Соседка взяла его ордена, бумажки-документы, принесла в музей.
— Доносы не возьмем, это не по нашей части, у нас тут «боевой славы». Это в органы несите.
«Ну да, пойду я в органы, как же», — подумала она и сунула бумажки в урну.
Когда старик умер, приехала из столицы дочь.
Сын его — пьянчужка и дебошир — жил недалеко, распорядился похоронами.
Друзей у старика уже не осталось, кроме двух, уже совсем немощных, которые даже не могли подняться в квартиру и ждали во дворе, когда вынесут гроб.
Собрались соседи, собутыльники сына нетерпеливо топтались в стороне.
Дочь участвовала, поправляла саван, цветы. Сын ревниво обдергивал за ней.

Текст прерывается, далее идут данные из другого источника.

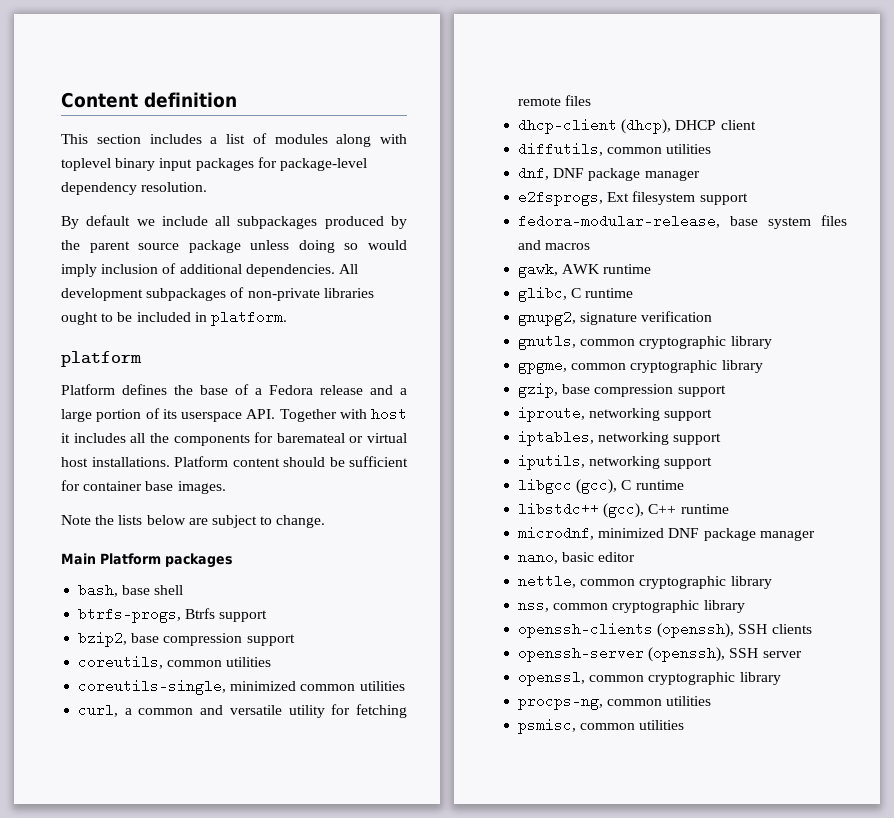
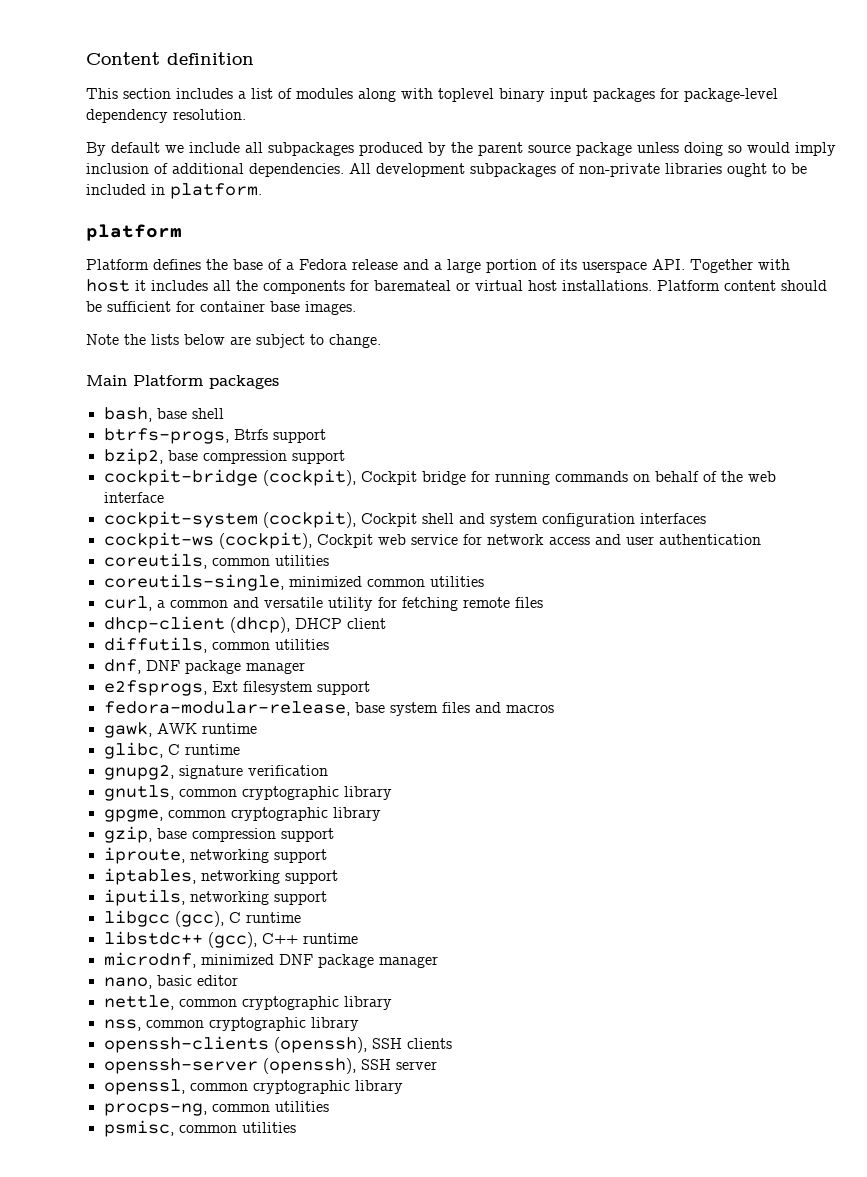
(295, 640) none -> [103,469,776,486] [103,492,164,503] [103,511,706,528] [103,532,761,549] // cockpit-bridge (cockpit), Cockpit bridge for running commands on behalf of the web interface // cockpit-system (cockpit), Cockpit shell and system configuration interfaces // cockpit-ws (cockpit), Cockpit web service for network access and user authentication

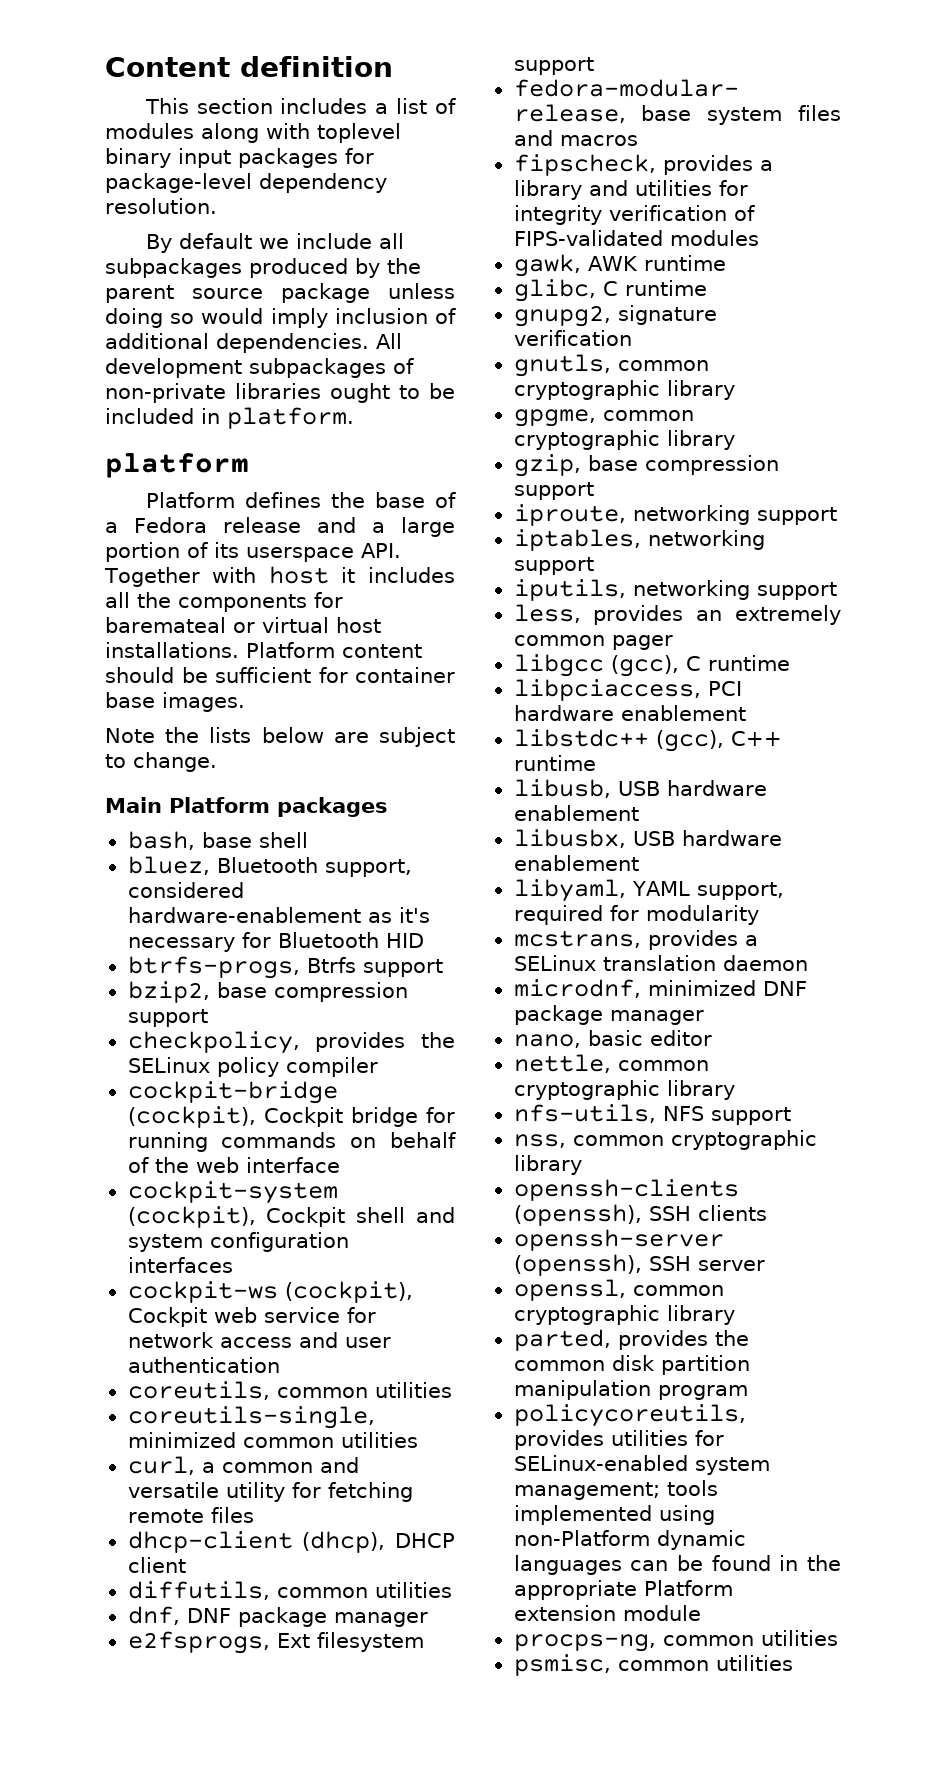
(224, 413) none -> [127,856,412,877] [127,882,244,898] [127,907,430,923] [127,932,424,952] // bluez, Bluetooth support, considered hardware-enablement as it's necessary for Bluetooth HID
(345, 457) none -> [127,1031,455,1054] [127,1057,378,1077] // checkpolicy, provides the SELinux policy compiler
(554, 708) none -> [513,154,773,176] [513,180,748,200] [513,205,755,225] [513,230,759,246] // fipscheck, provides a library and utilities for integrity verification of FIPS-validated modules
(327, 898) none -> [513,604,841,625] [513,635,673,650] // less, provides an extremely common pager
(301, 917) none -> [513,679,742,701] [513,705,746,721] // libpciaccess, PCI hardware enablement
(358, 938) none -> [513,779,767,798] [513,805,639,821] [513,829,782,848] [513,855,639,871] [513,879,784,902] [513,905,759,925] [513,930,758,950] [513,955,808,971] // libusb, USB hardware enablement // libusbx, USB hardware enablement // libyaml, YAML support, required for modularity // mcstrans, provides a SELinux translation daemon
(392, 1003) none -> [513,1104,791,1125] // nfs-utils, NFS support
(403, 1087) none -> [513,1329,749,1351] [513,1355,750,1375] [513,1380,748,1400] [513,1404,746,1427] [513,1430,724,1450] [513,1455,770,1475] [513,1480,718,1500] [513,1505,715,1525] [513,1530,746,1550] [513,1555,841,1575] [513,1580,733,1600] [513,1605,701,1621] // parted, provides the common disk partition manipulation program // policycoreutils, provides utilities for SELinux-enabled system management; tools implemented using non-Platform dynamic languages can be found in the appropriate Platform extension module

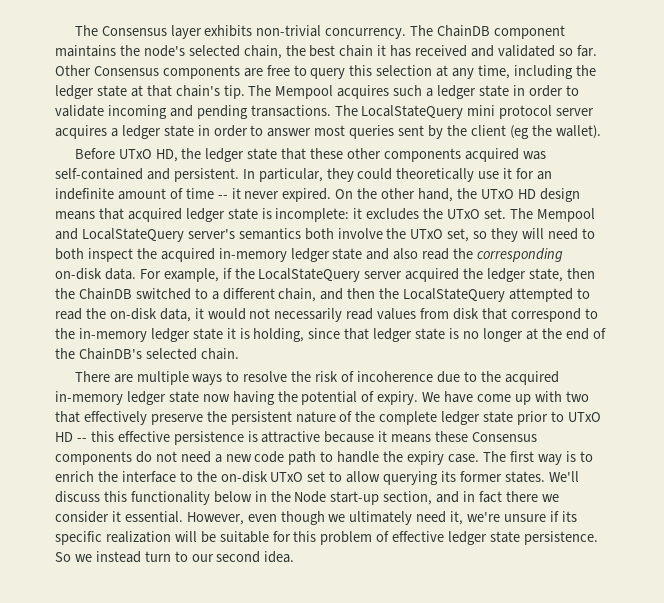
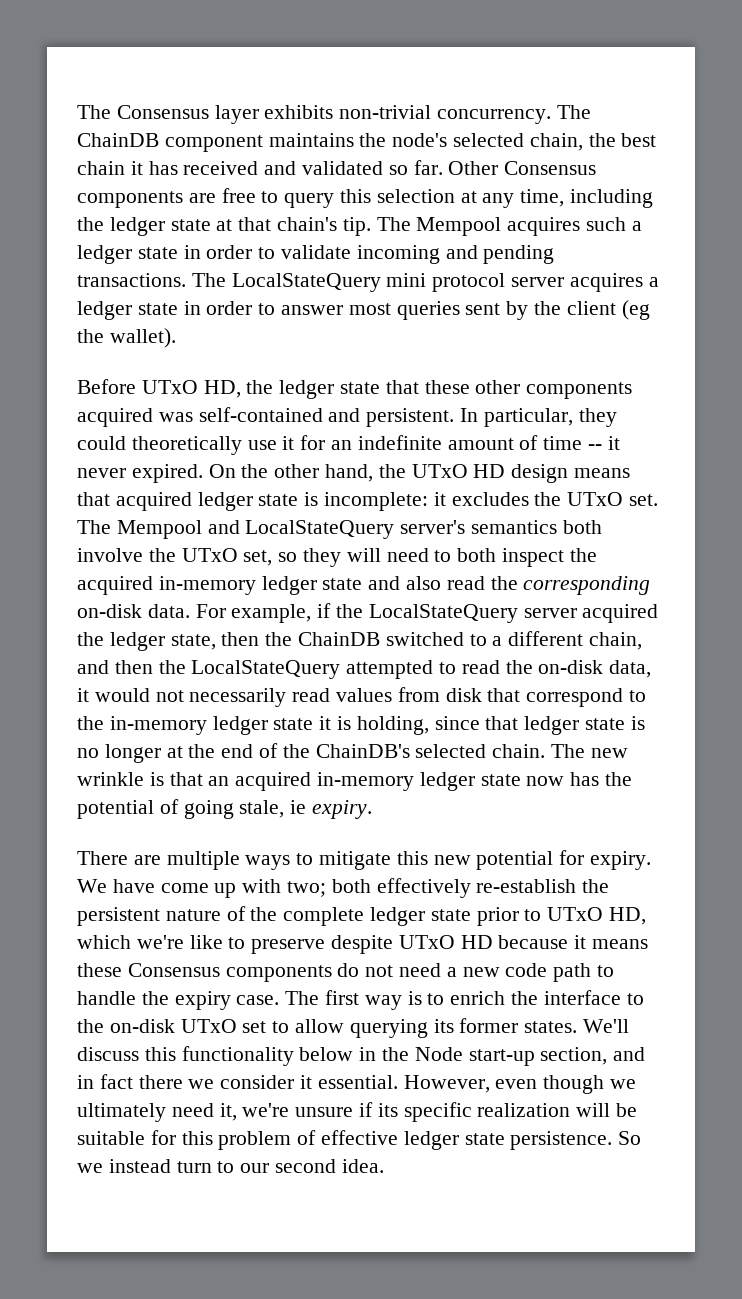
(239, 354) none -> [551,744,628,758] [77,772,633,791] [77,799,373,819] The new wrinkle is that an acquired in-memory ledger state now has the potential of going stale, ie expiry.
[243,371,559,385] [55,391,375,405] resolve the risk of incoherence due to the acquired in-memory ledger state now having the potential of -> [319,850,585,870] mitigate this new potential for
[565,391,589,402] [55,411,203,425] two that effectively preserve -> [287,878,577,898] two; both effectively re-establish
[55,431,321,445] HD -- this effective persistence is attractive -> [609,907,647,925] [77,935,493,954] HD, which we're like to preserve despite UTxO HD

Дети сами уже были старые. Закоснели в зависти и вражде. Но молчали. Каждый торопился поскорей засыпать могилу и еще раз проклясть друг друга, уже навсегда.
Оставались поминки.
Соседи накрыли на стол. Выпили за упокой. За столом — незнакомые люди, уличная сумасшедшая приперлась на халяву, мычала, перебивала всех.
Сын захмелел быстро, запинаясь, краснея лицом, хвалил отца за благородство. Да, благороден был старик и милосерден, нет бы по морде надавать, выкинуть с глаз долой, нет, он глумление терпел, побои, забирал из вытрезвителей, деньги давал. Дочь не отстала, промямлила, как отец поощрял ее с университетами. А ведь забыла его, выкинула из души, ни разу не заступилась за него, ни денег, ни заботы, ни милости какой.
Затаились дети, к бою готовились, вдруг у старика на книжке рублей триста да пара дешевых брошек от старухи осталась.
Не утерпели, сцепились: не отдам квартиру, часы заберу, простыни…
Соседи со стола убирали, а ты, Бог милосердный, где был?